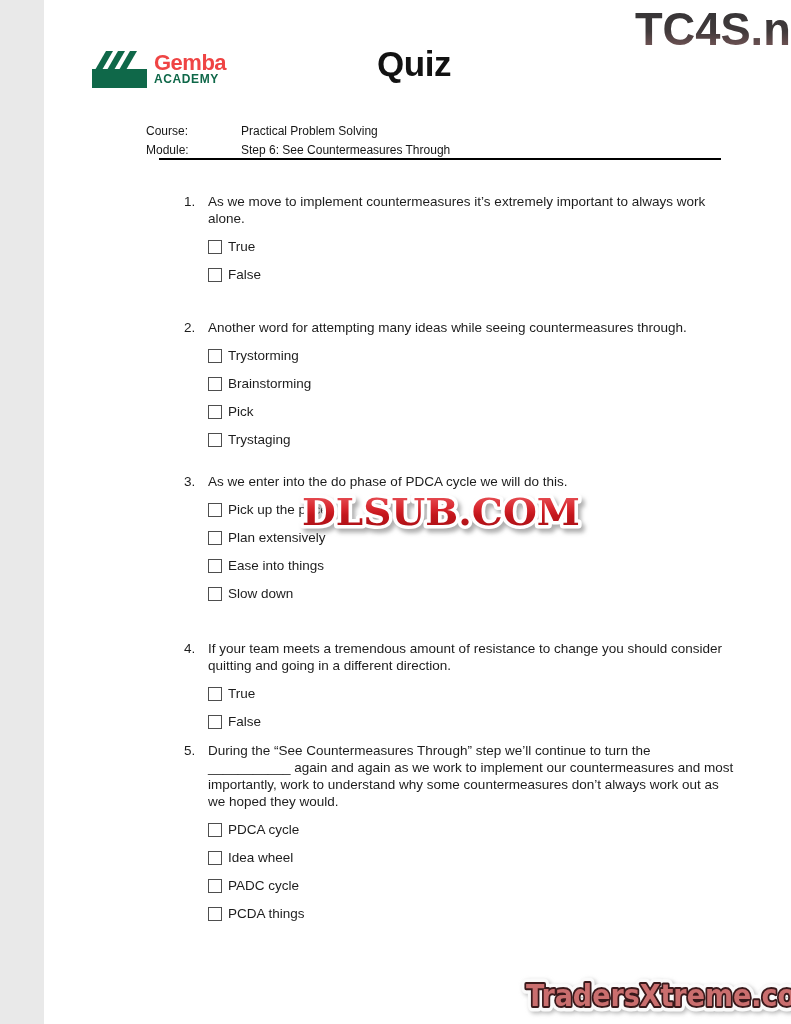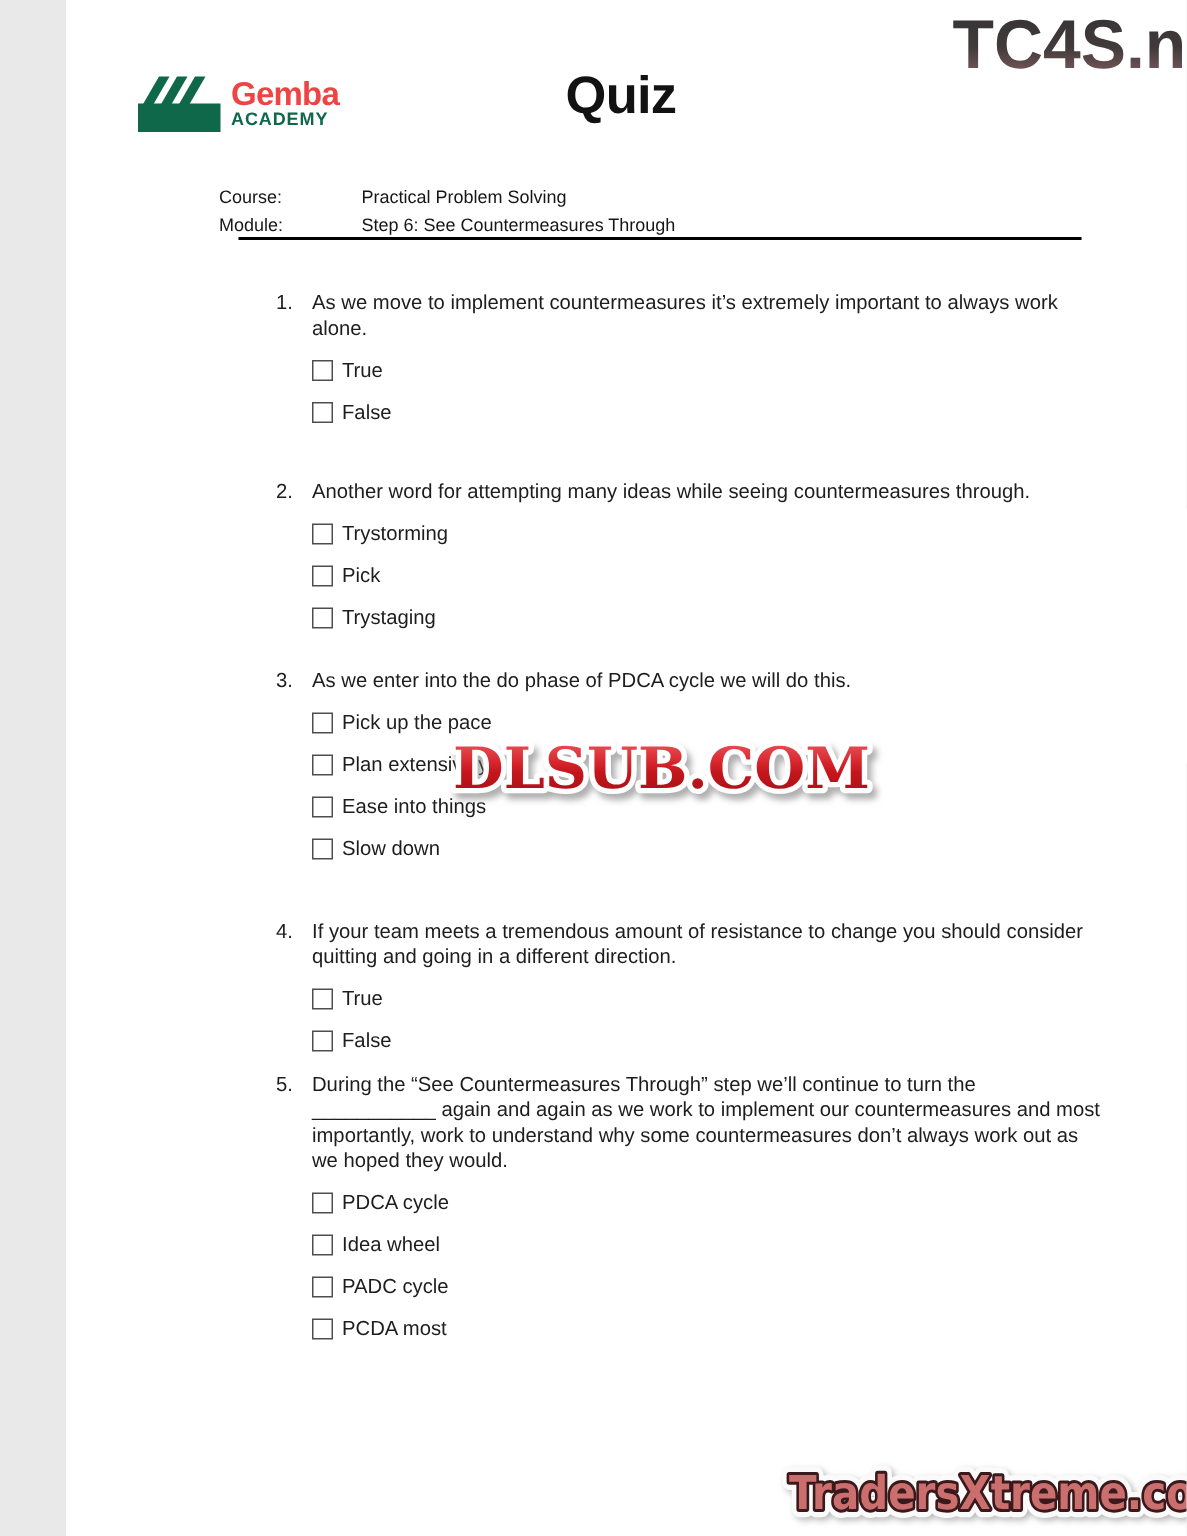--- a/index.html
+++ b/index.html
@@ -110,6 +110,10 @@
     <span class="olabel">Trystorming</span>
   </div>
 
+  <div class="option">
+    <span class="checkbox"></span>
+    <span class="olabel">Brainstorming</span>
+  </div>
 
   <div class="option">
     <span class="checkbox"></span>

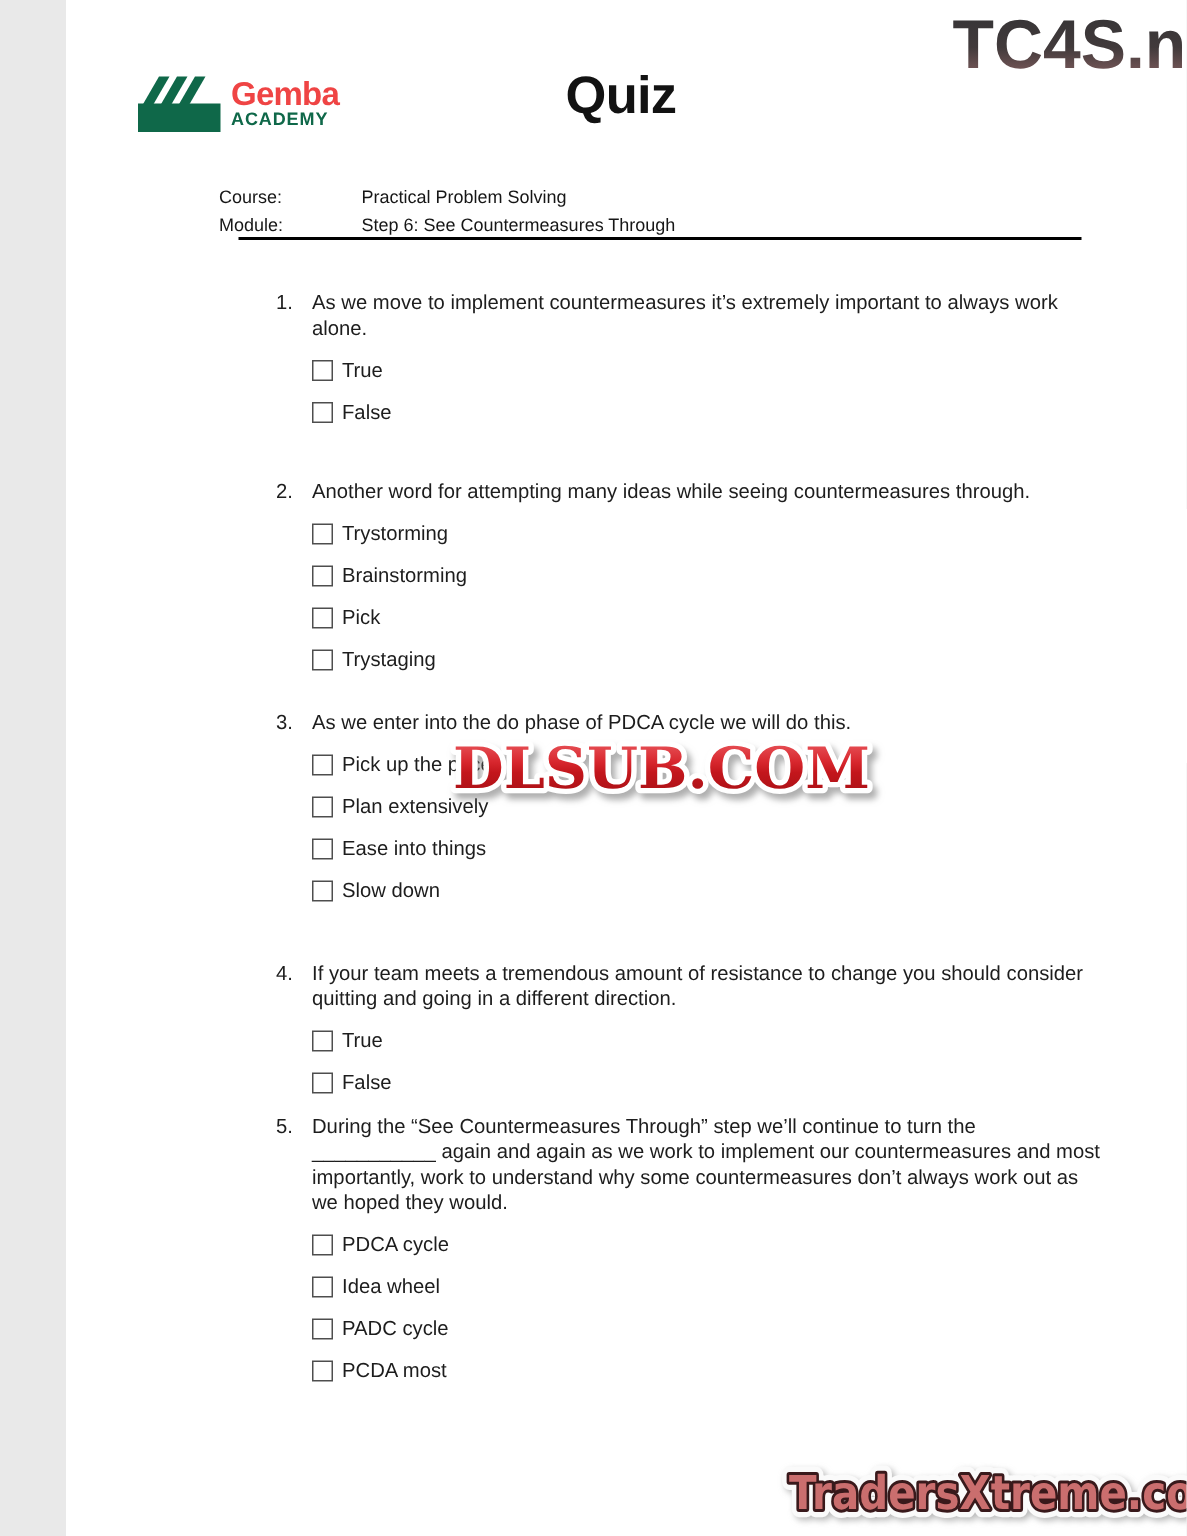--- a/index.html
+++ b/index.html
@@ -196,7 +196,7 @@
 
   <div class="option">
     <span class="checkbox"></span>
-    <span class="olabel">PCDA most</span>
+    <span class="olabel">PCDA things</span>
   </div>
 </div>
     </div>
_ _ _ _
[EXERCISE PROMPT] Without the pictures, write out all of the material exactly.

[ANSWER TO THE EXERCISE]
--- a/index.html
+++ b/index.html
@@ -110,6 +110,10 @@
     <span class="olabel">Trystorming</span>
   </div>
 
+  <div class="option">
+    <span class="checkbox"></span>
+    <span class="olabel">Brainstorming</span>
+  </div>
 
   <div class="option">
     <span class="checkbox"></span>

--- a/index.html
+++ b/index.html
@@ -196,7 +196,7 @@
 
   <div class="option">
     <span class="checkbox"></span>
-    <span class="olabel">PCDA most</span>
+    <span class="olabel">PCDA things</span>
   </div>
 </div>
     </div>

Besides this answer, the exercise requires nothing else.